Sur cette préoccupation, le ministre Ndihokubwayo est resté évasif. Pour mobiliser les 600 milliards de FBu de recettes supplémentaires, nous devons investir dans la digitalisation des services publics pour traquer les fraudeurs et  maximiser les recettes. Ainsi, la taxe de sûreté nous aide à assurer le suivi électronique et la digitalisation des services.  Il a fini par craquer en admettant  à demi-mot que le taux d’imposition est supporté par le consommateur final. « Ne soyons pas naïfs ! Concernant la taxe de sureté même si l’OBR impose l’agence qui assure les convois, c’est celui qui a commandé le véhicule qui paie cette taxe ».

Dr Domitien Ndihokubwayo, ministre en charge des finances et du budget : «Nous migrons progressivement vers un budget programme. C’est-à-dire que les crédits-budgetaires alloués aux activités constituent un investissement qui va générer des résultats attendus ».

Un budget de souveraineté  

Le budget de l’Etat pour le prochain exercice est un budget de transition vers le budget-programme. Certains députés y voient la volonté du gouvernement de compter sur ses moyens pour relever l’économie alors que d’autres déplorent le poids des taxes et impôts sur les contribuables. Le député Zachée Misago se dit lui aussi préoccupé par l’accroissement du budget à hauteur de 40 %. Cette hausse va se répercuter sur le vécu quotidien des citoyens.  Jusqu’à quel niveau voulons-nous que le budget augmente?, s’interroge Dr Ndihokubwayo. D’une part, le pays a besoin de projets budgétivores tels que la construction des barrages hydroélectriques, des routes,… d’autre part, vous voulez minorer les recettes internes. 

Si on n’augmente pas le budget pour investir dans les secteurs porteurs de croissance, le pays reste éternellement dans la catégorie des pays pauvres.  L’augmentation du budget ne signifie pas nécessairement qu’on exerce une pression fiscale sur les contribuables. « Tenez-vous bien, les citoyens tirent leurs revenus au niveau des dépenses en investissement de l’Etat (travaux de construction des infrastructures socio-économiques) », conclut-il.  

Vers une gestion rigoureuse du budget ? 

Lors de l’analyse du projet de loi des finances publiques, le ministre Ndihokubwayo s’est montré très prudent avant de charger ses pairs qui accumulent les fonds non utilisés au niveau du compte de réservation des  crédits pour les marchés en cours d’exécution.
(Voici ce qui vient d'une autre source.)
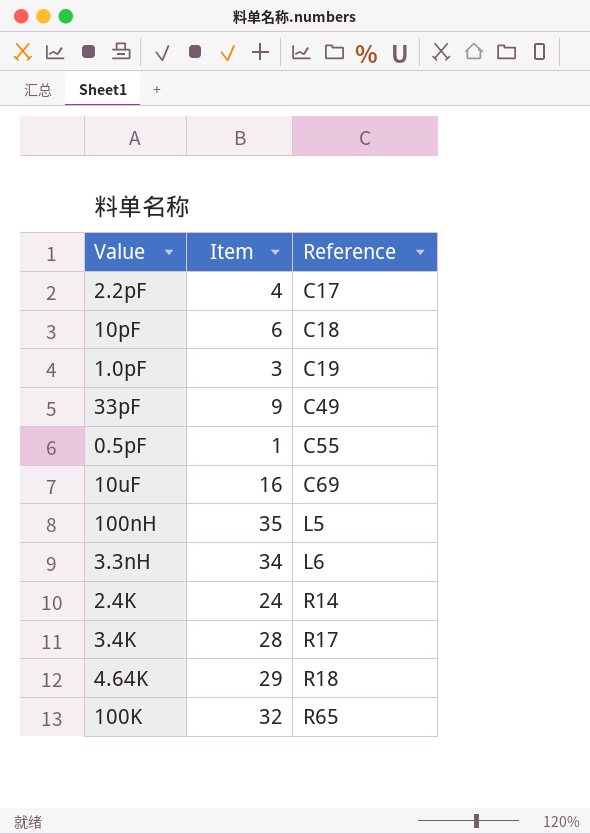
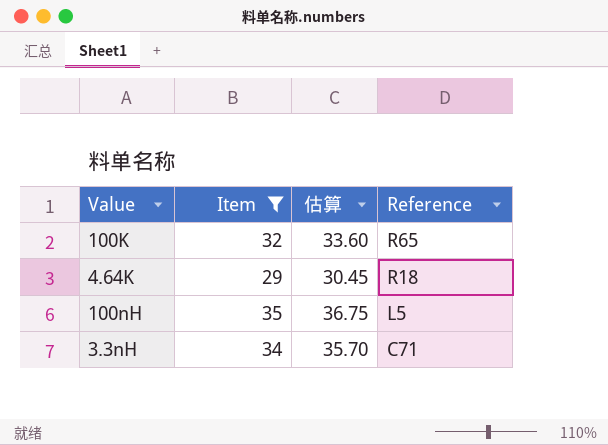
filter: none -> Item >= 29
row order: Reference ascending -> Reference descending
column 估算 | formula: none -> [Item] * 1.05
3.3nH | Reference: L6 -> C71

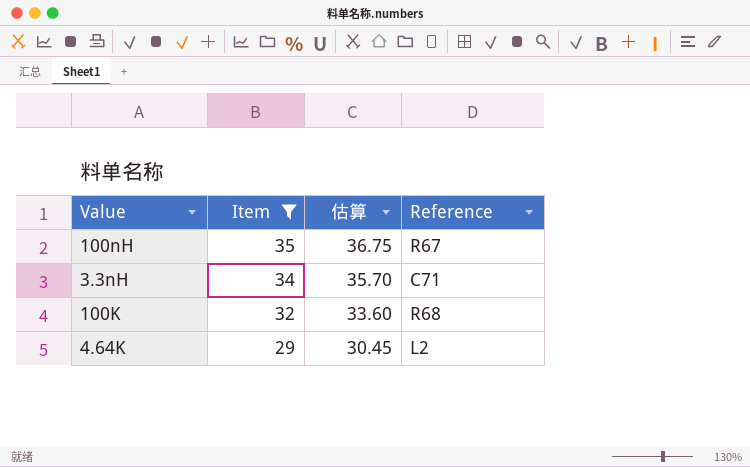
row order: Reference descending -> Item descending
100nH | Reference: L5 -> R67
100K | Reference: R65 -> R68
4.64K | Reference: R18 -> L2

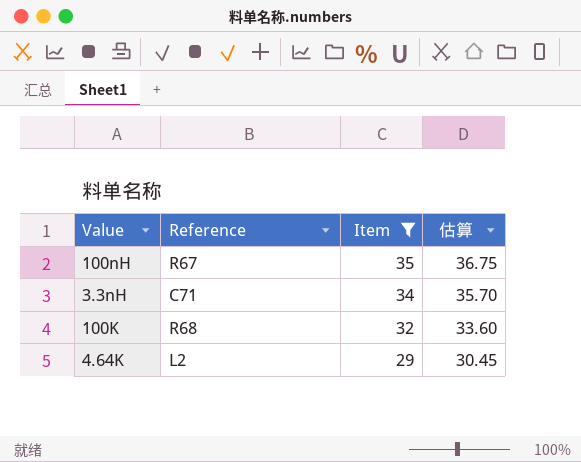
column Reference | position: 4 -> 2

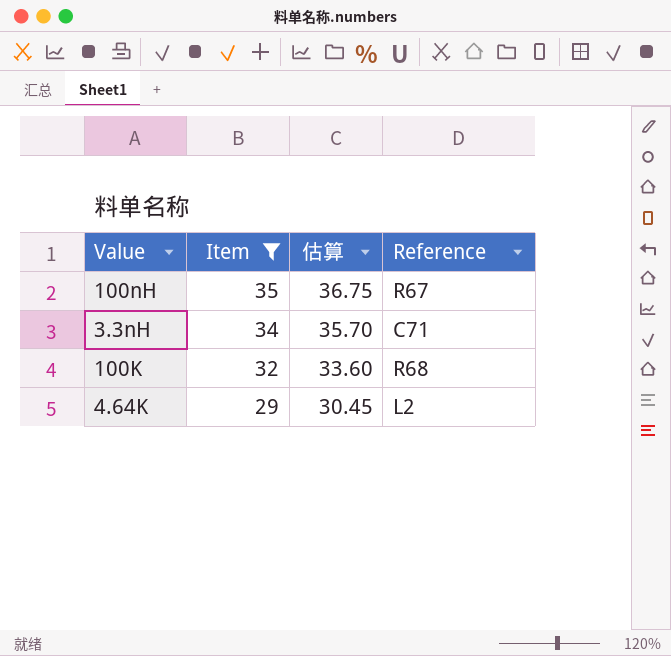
column Reference | position: 2 -> 4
A l’heure actuelle, le montant des fonds issus des projets non exécutés s’élèverait  à 50 milliards de FBu, déplore le ministre Ndihokubwayo qui promet plus de transparence et de traçabilité. 

Le budget sera exécuté en tenant compte des Plans de Travail et Budget Annuel (PTBA) déjà arrêtés au  niveau des ministères et institutions publiques. Désormais, il doit y avoir une cohérence entre les dépenses de l’Etat, les prévisions trimestrielles inscrites dans les PTBA et les réalisations enregistrées. 

Désormais, les dépenses prévues dans les PTBA et non exécutées dans le délai fixe sont réputées nulles. Les gestionnaires sont tenus de justifier les motifs de la non réalisation de l’activité, lit-on dans l’exposé des motifs.